Whoa Nellie, this week kinda crushed me.  Thank goodness for weekends—time to slow down, take a breath, and recharge.

I have a theory about Zoom fatigue; wondering if it resonates with anyone?  Maybe someone has some physical evidence to share?  It’s about quantum energy and our olfactory senses.

I actually really love Zoom.  After years of running webinars, I’m used to inhabiting a little box next to a PowerPoint, and I love seeing family, friends and colleagues from all across the country and around the world, all at the same time.  And all the better if we’re learning or communing around core values and shared goals!  With good internet we get real time visual and audio cues, and even see bits of each other’s natural habitats.  So what’s missing feels less concrete, harder to describe.

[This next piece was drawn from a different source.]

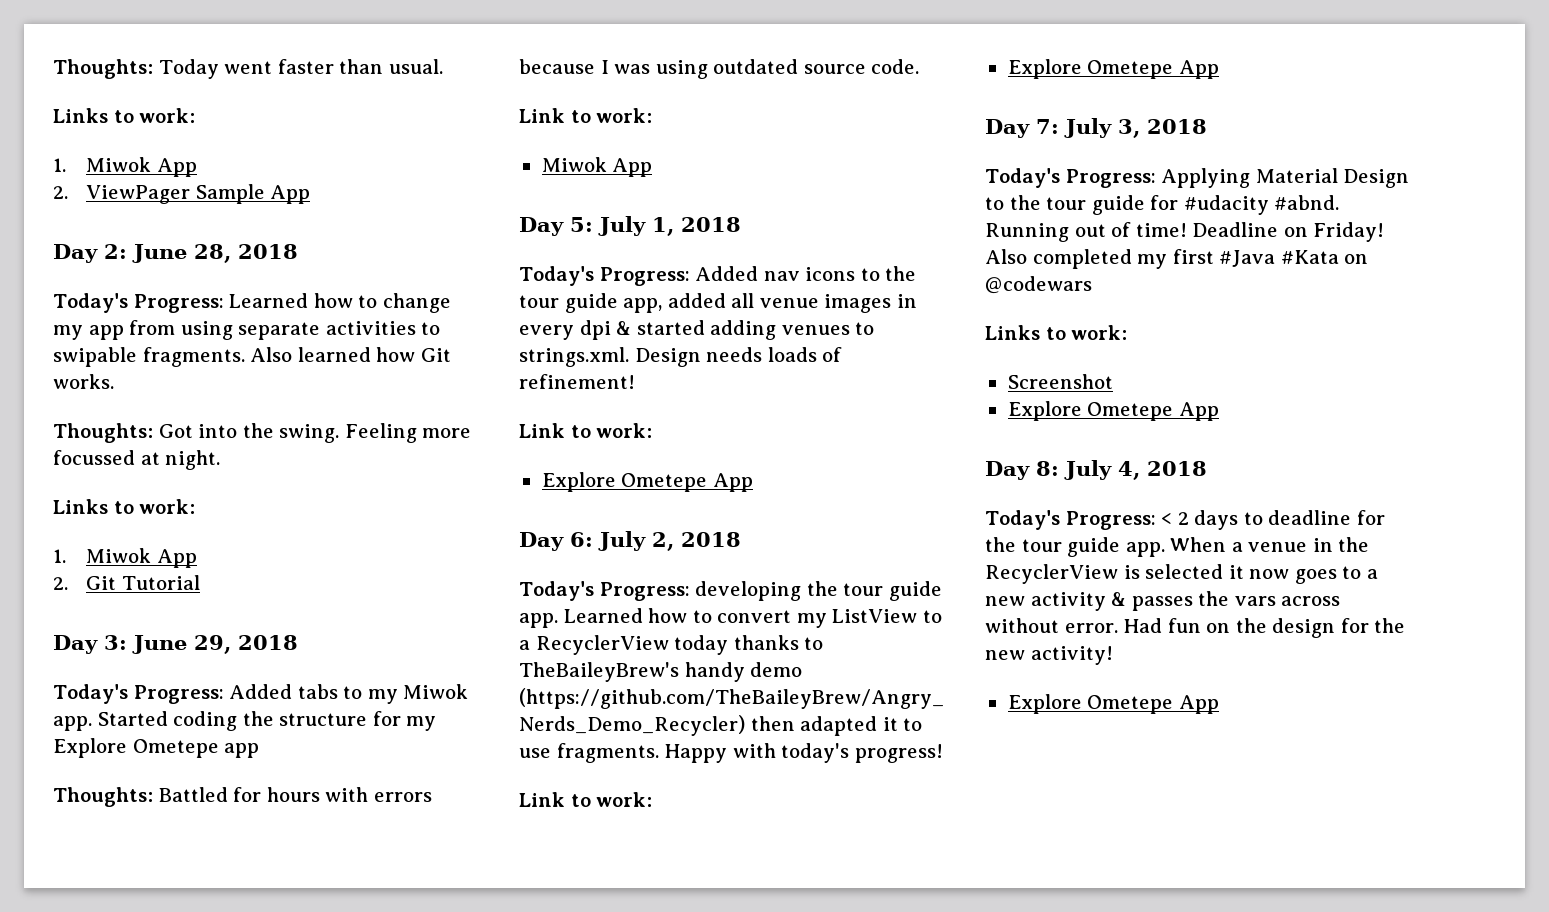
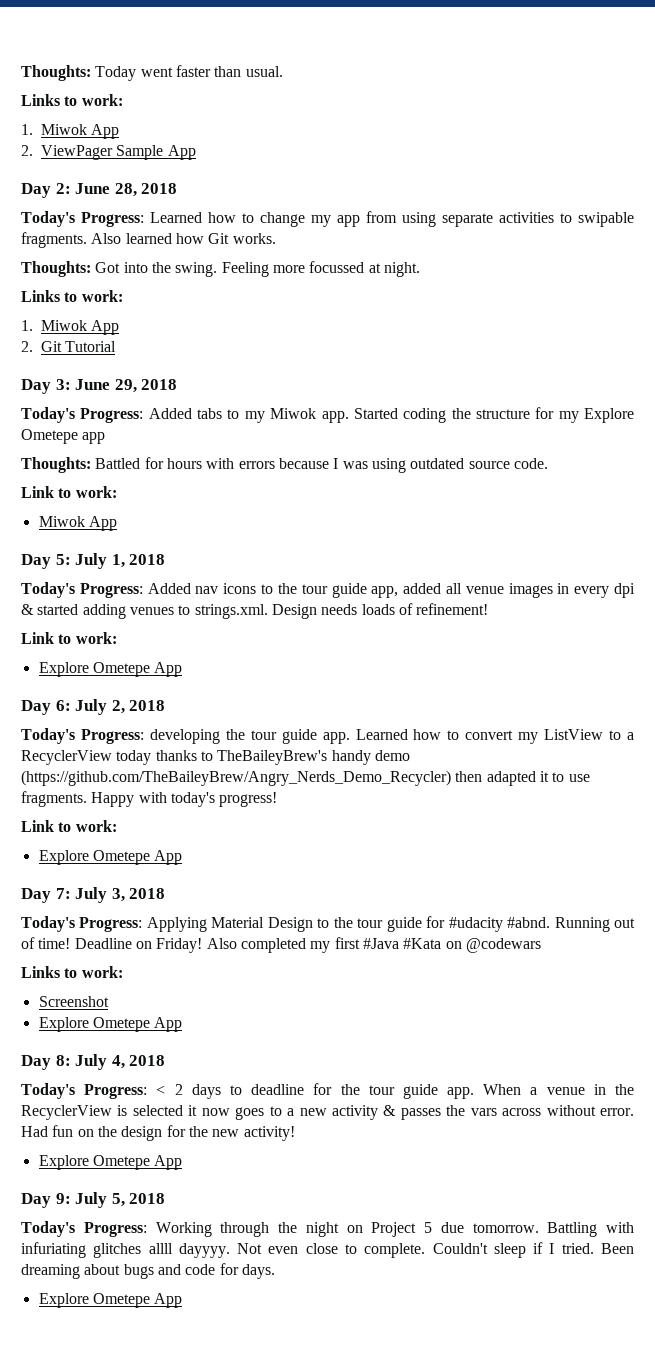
(1219, 704) none -> [21,1192,166,1208] [21,1221,634,1237] [21,1242,635,1258] [21,1263,275,1279] [38,1293,183,1308] // Day 9: July 5, 2018 // Today's Progress: Working through the night on Project 5 due tomorrow. Battling with infuriating glitches allll dayyyy. Not even close to complete. Couldn't sleep if I tried. Been dreaming about bugs and code for days. // Explore Ometepe App

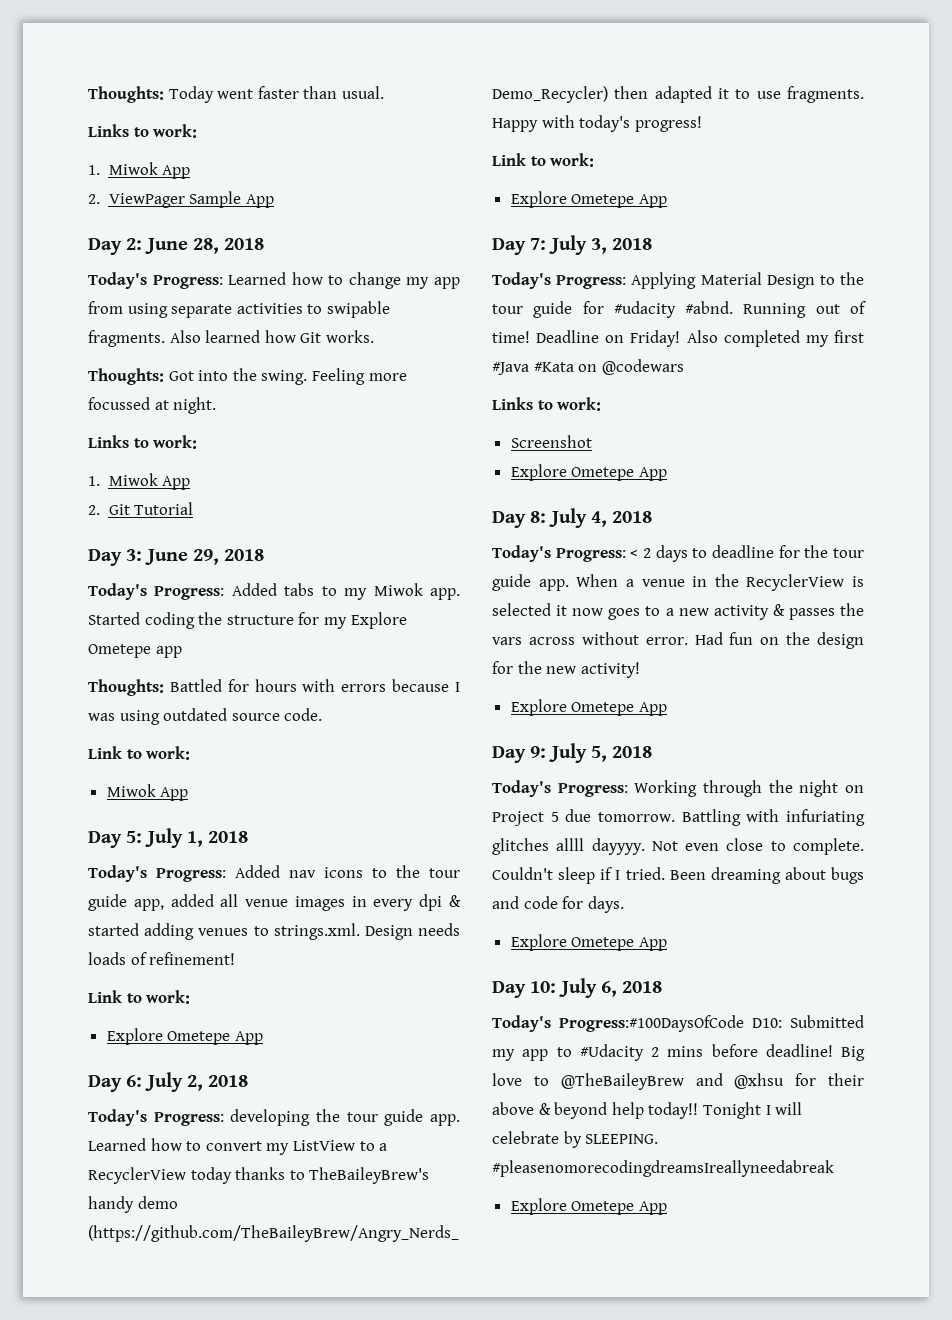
(183, 1300) none -> [492,978,663,998] [492,1015,864,1032] [492,1044,865,1061] [492,1073,864,1090] [492,1102,803,1119] [492,1131,659,1148] [492,1160,834,1177] [510,1198,667,1215] // Day 10: July 6, 2018 // Today's Progress:#100DaysOfCode D10: Submitted my app to #Udacity 2 mins before deadline! Big love to @TheBaileyBrew and @xhsu for their above & beyond help today!! Tonight I will celebrate by SLEEPING. #pleasenomorecodingdreamsIreallyneedabreak // Explore Ometepe App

A couple friends and I posit that it’s something around energy.  A resonance ensues when people gather, negotiated in the quantum space, intangible yet palpable.  In harmonic physical presence we find ourselves synergistically lifted, nourished, and bonded.  I think pheromones must also play a role.  We fancy ourselves so evolved, but our primitive brains still drive us, or at least have a hand on the wheel.  When we cannot connect by vibe and smell, I bet we lose more than we know—and it hurts.

I have no evidence for these claims, and it doesn’t really matter if I’m right.  I think we’re all feeling the disconnect more intensely now, eight months into an indefinite and now worsening pandemic. It helps to acknowledge the sadness, the grief.  

I understand why so many plan to gather for the holidays.  Maybe it’s an impossible balance.  I wonder what we’ll regret most in the end?